• _Prompt_: Your output should be the lines from the one with "tax: 6103.26 -> 5112.01" through the last line of the records below, exactly as written, minus the pictures.
########
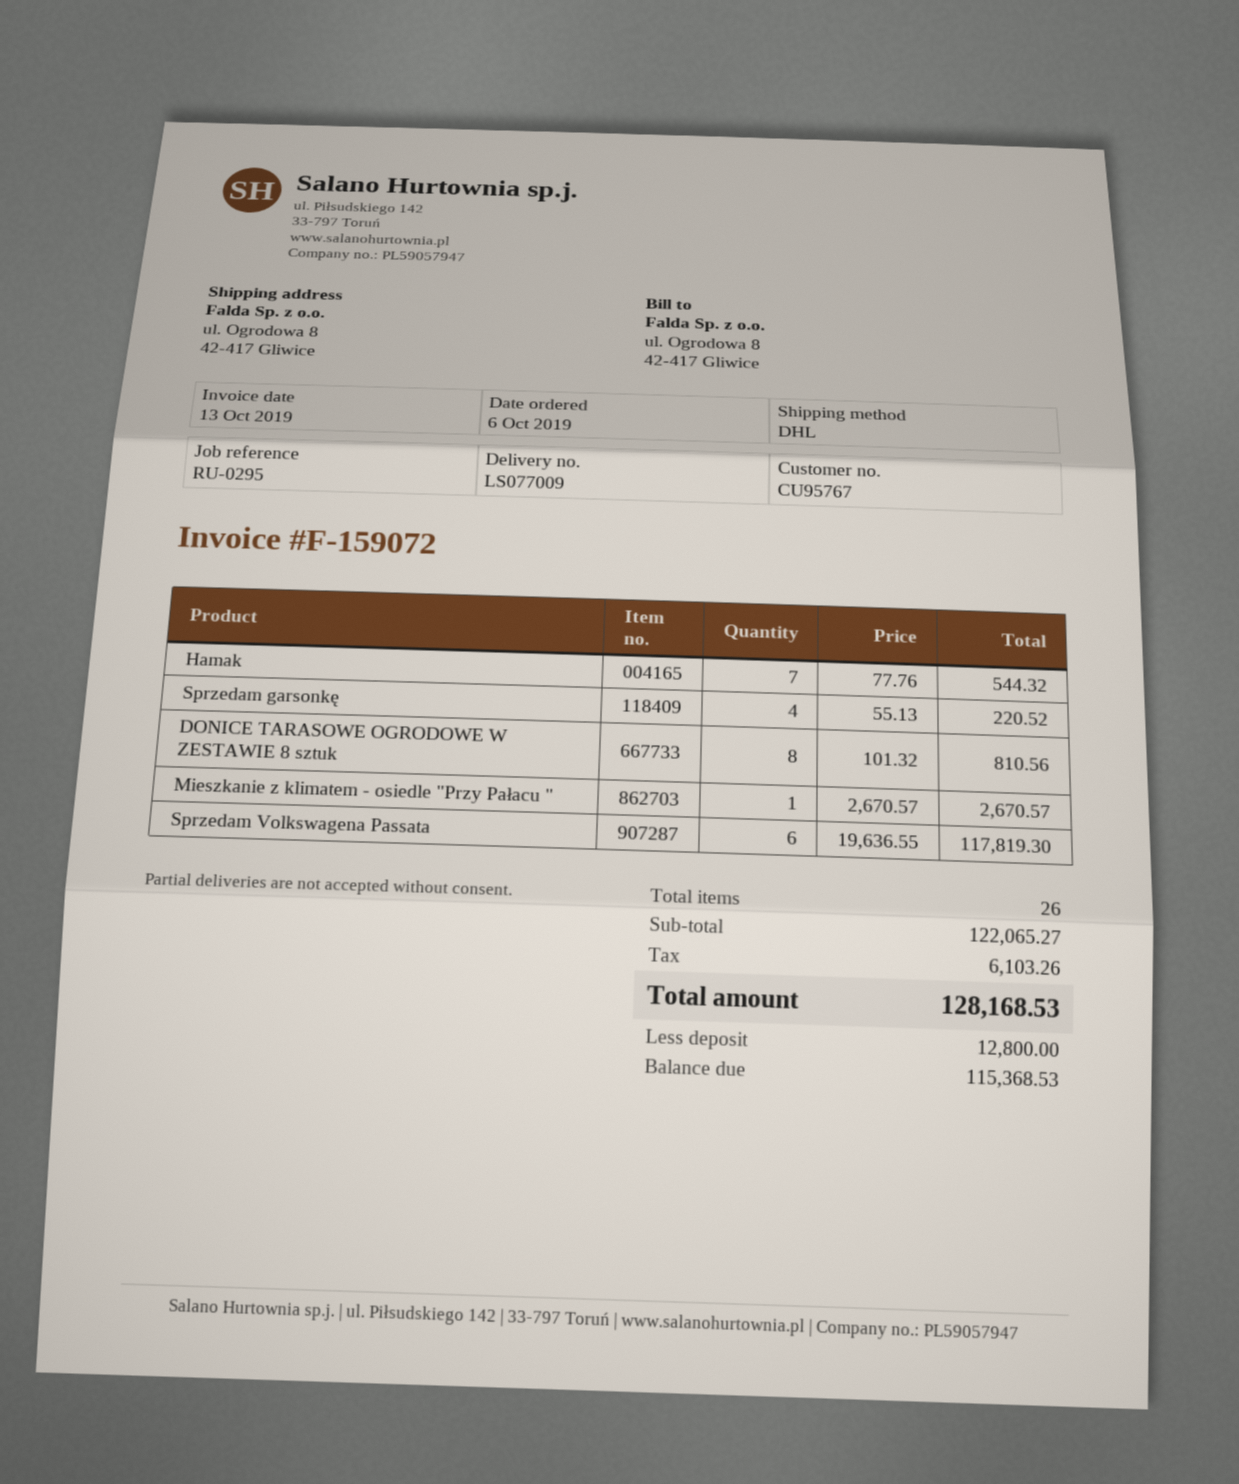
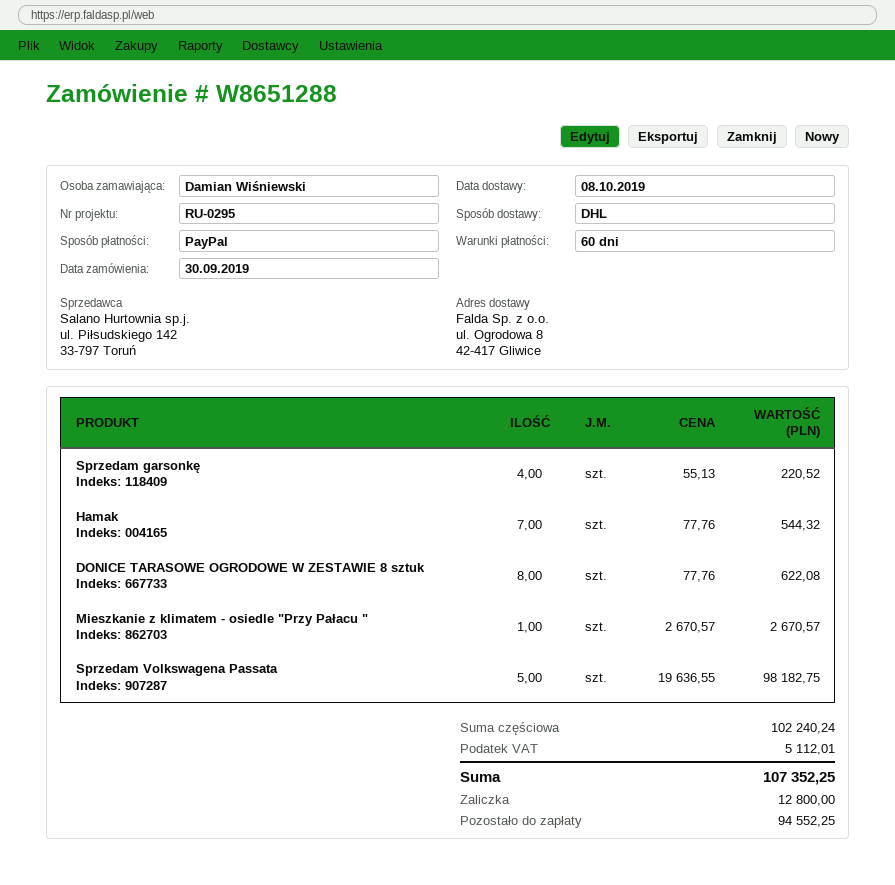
order date: 2019-10-06 -> 2019-09-30
DONICE TARASOWE OGRODOWE W ZESTAWIE 8 sztuk: 8 x 101.32 = 810.56 -> 8 x 77.76 = 622.08
Sprzedam Volkswagena Passata: 6 x 19636.55 = 117819.30 -> 5 x 19636.55 = 98182.75
subtotal: 122065.27 -> 102240.24
tax: 6103.26 -> 5112.01
total: 128168.53 -> 107352.25
balance: 115368.53 -> 94552.25

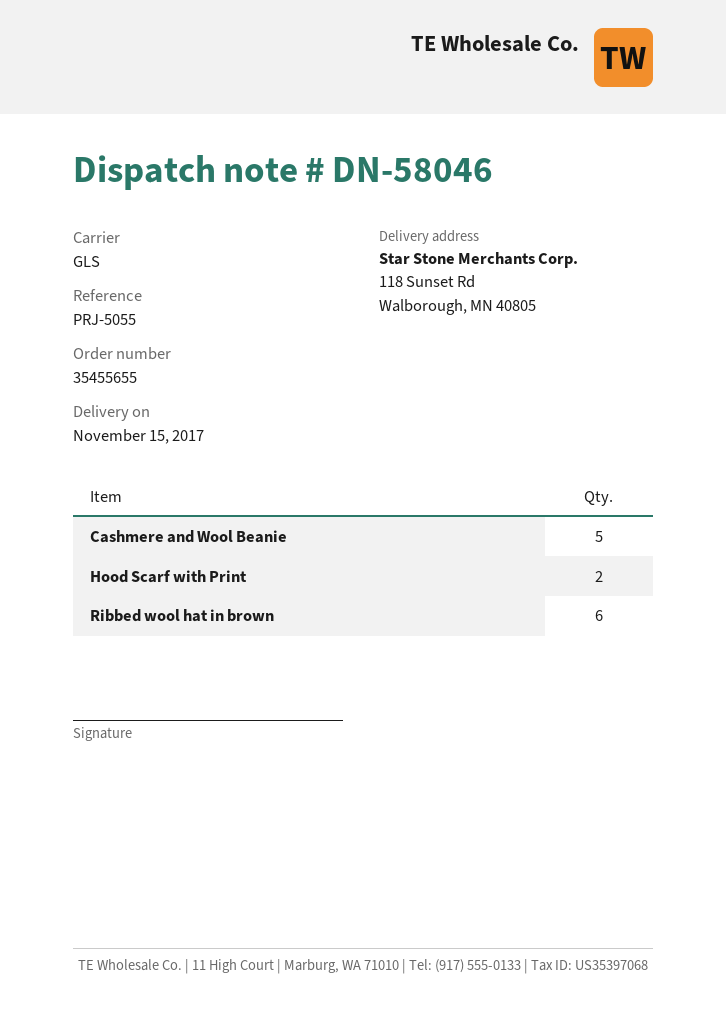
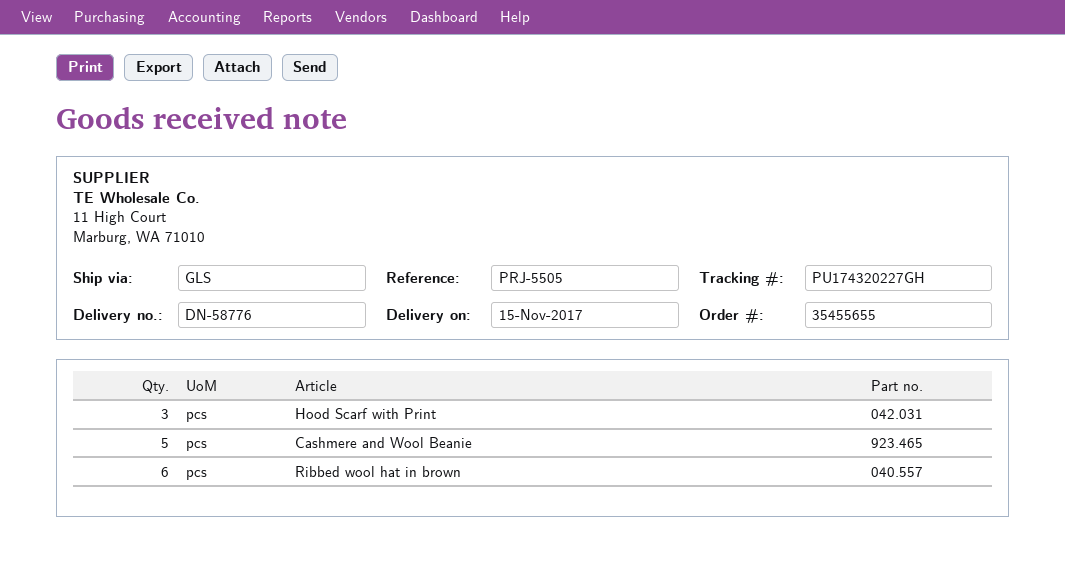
delivery note number: DN-58046 -> DN-58776
reference: PRJ-5055 -> PRJ-5505
Hood Scarf with Print: 2 -> 3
########
• _Solution_:
tax: 6103.26 -> 5112.01
total: 128168.53 -> 107352.25
balance: 115368.53 -> 94552.25

delivery note number: DN-58046 -> DN-58776
reference: PRJ-5055 -> PRJ-5505
Hood Scarf with Print: 2 -> 3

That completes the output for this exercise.